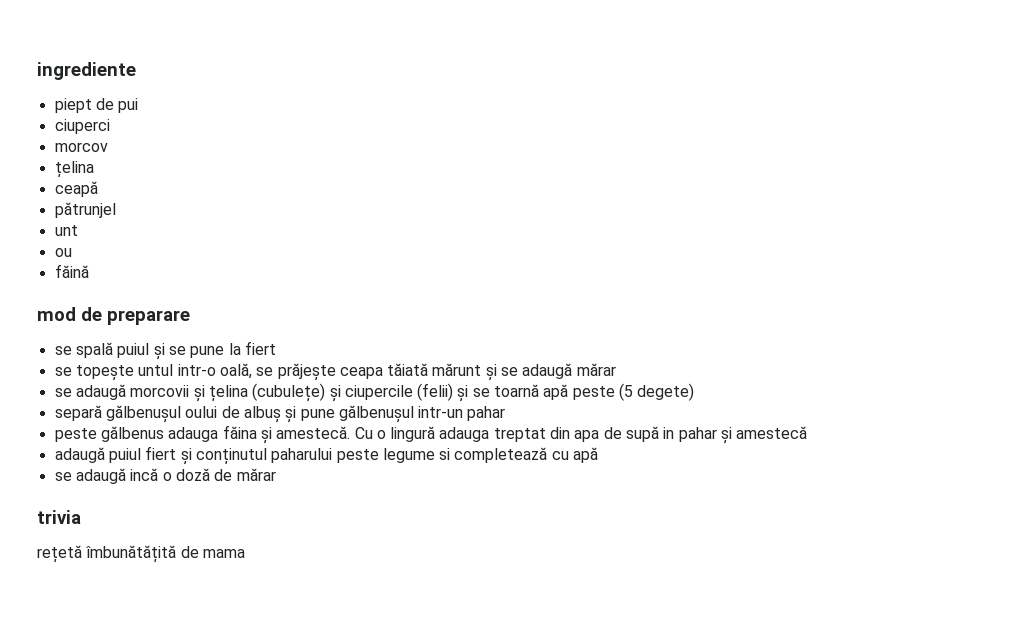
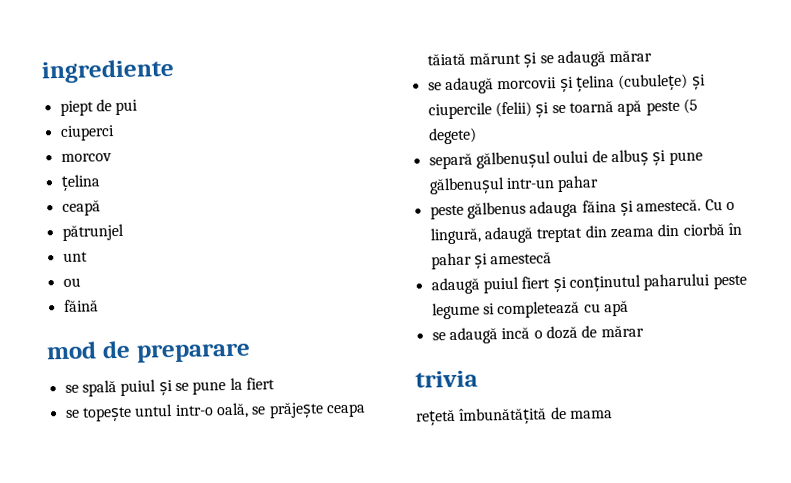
- Cu o lingură adauga treptat din apa de supă in pahar și amestecă
+ Cu o lingură, adaugă treptat din zeama din ciorbă în pahar și amestecă

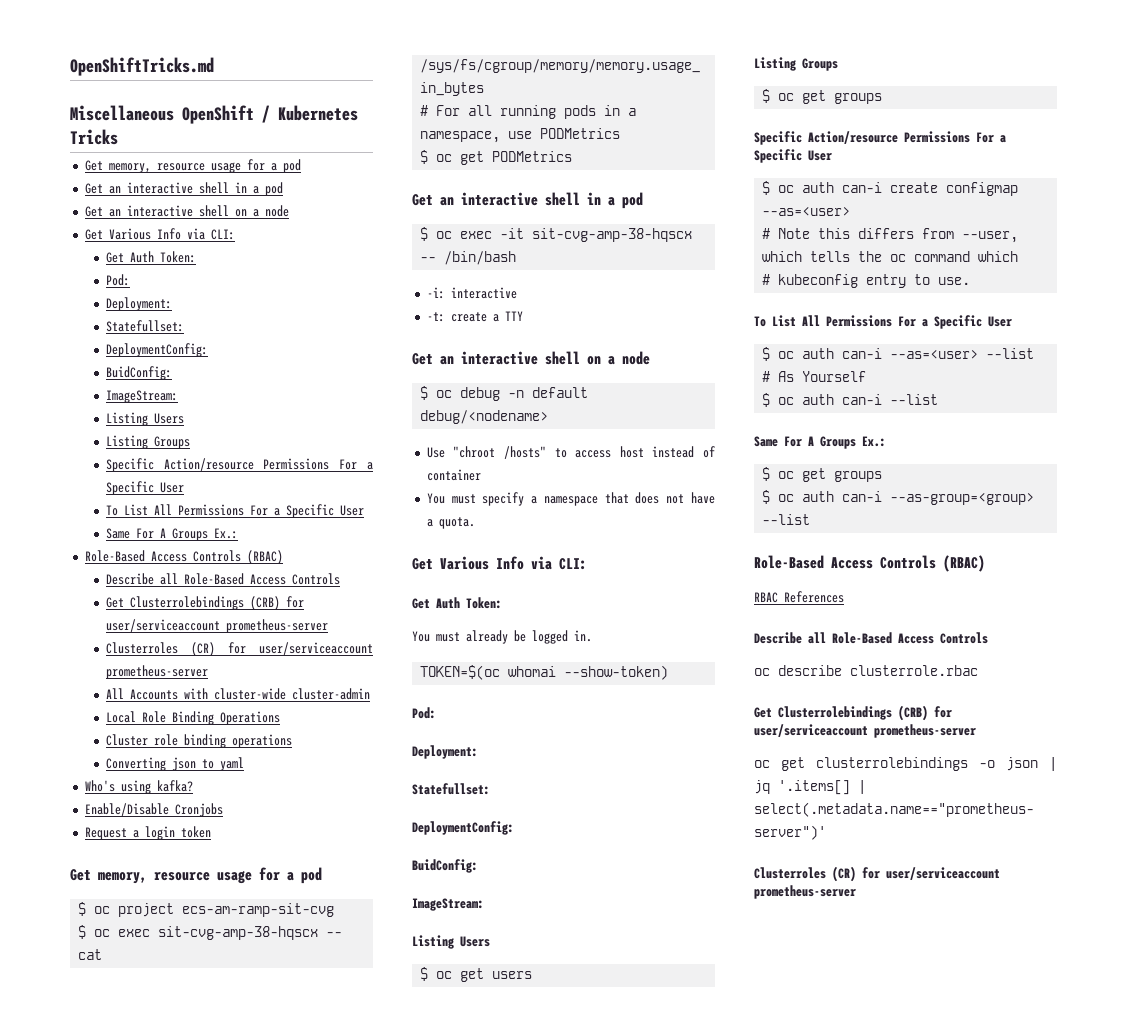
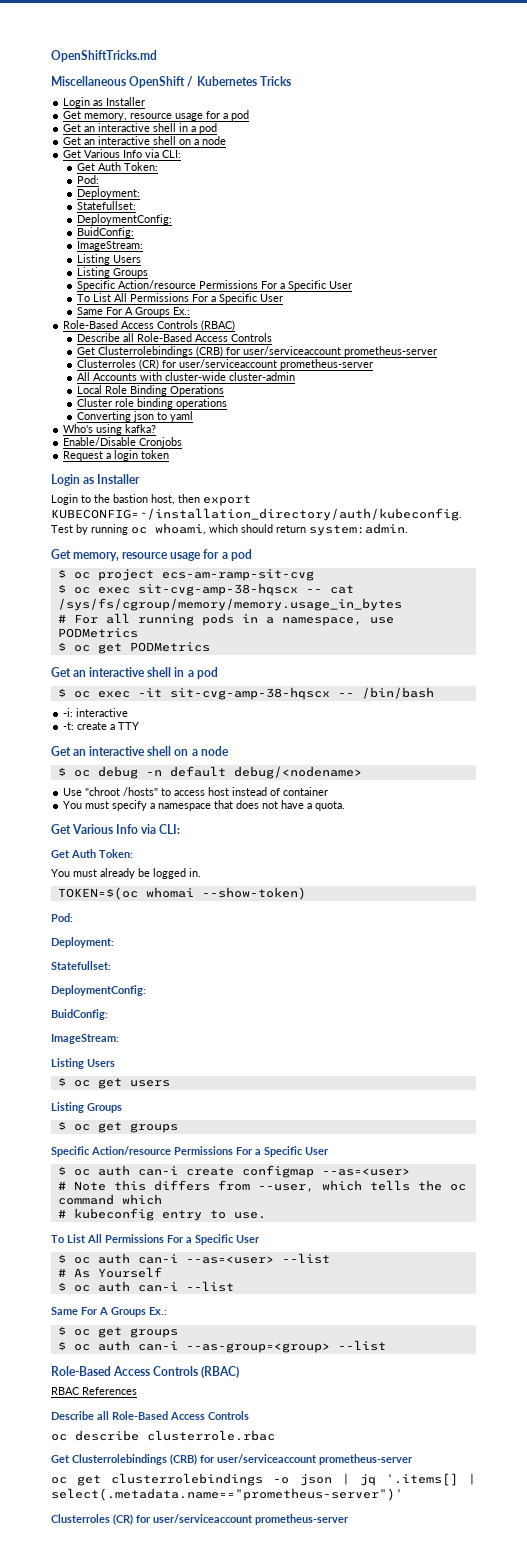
  Miscellaneous OpenShift / Kubernetes Tricks
+ Login as Installer
  Request a login token
+ Login as Installer
+ Login to the bastion host, then export KUBECONFIG=~/installation_directory/auth/kubeconfig. Test by running oc whoami, which should return system:admin.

_Exercise directions_:
Take the line that contains "Request a login token" and each line after it down to the last of the records, and retype them exactly; add nothing else.

_Task answer_:
  Request a login token
+ Login as Installer
+ Login to the bastion host, then export KUBECONFIG=~/installation_directory/auth/kubeconfig. Test by running oc whoami, which should return system:admin.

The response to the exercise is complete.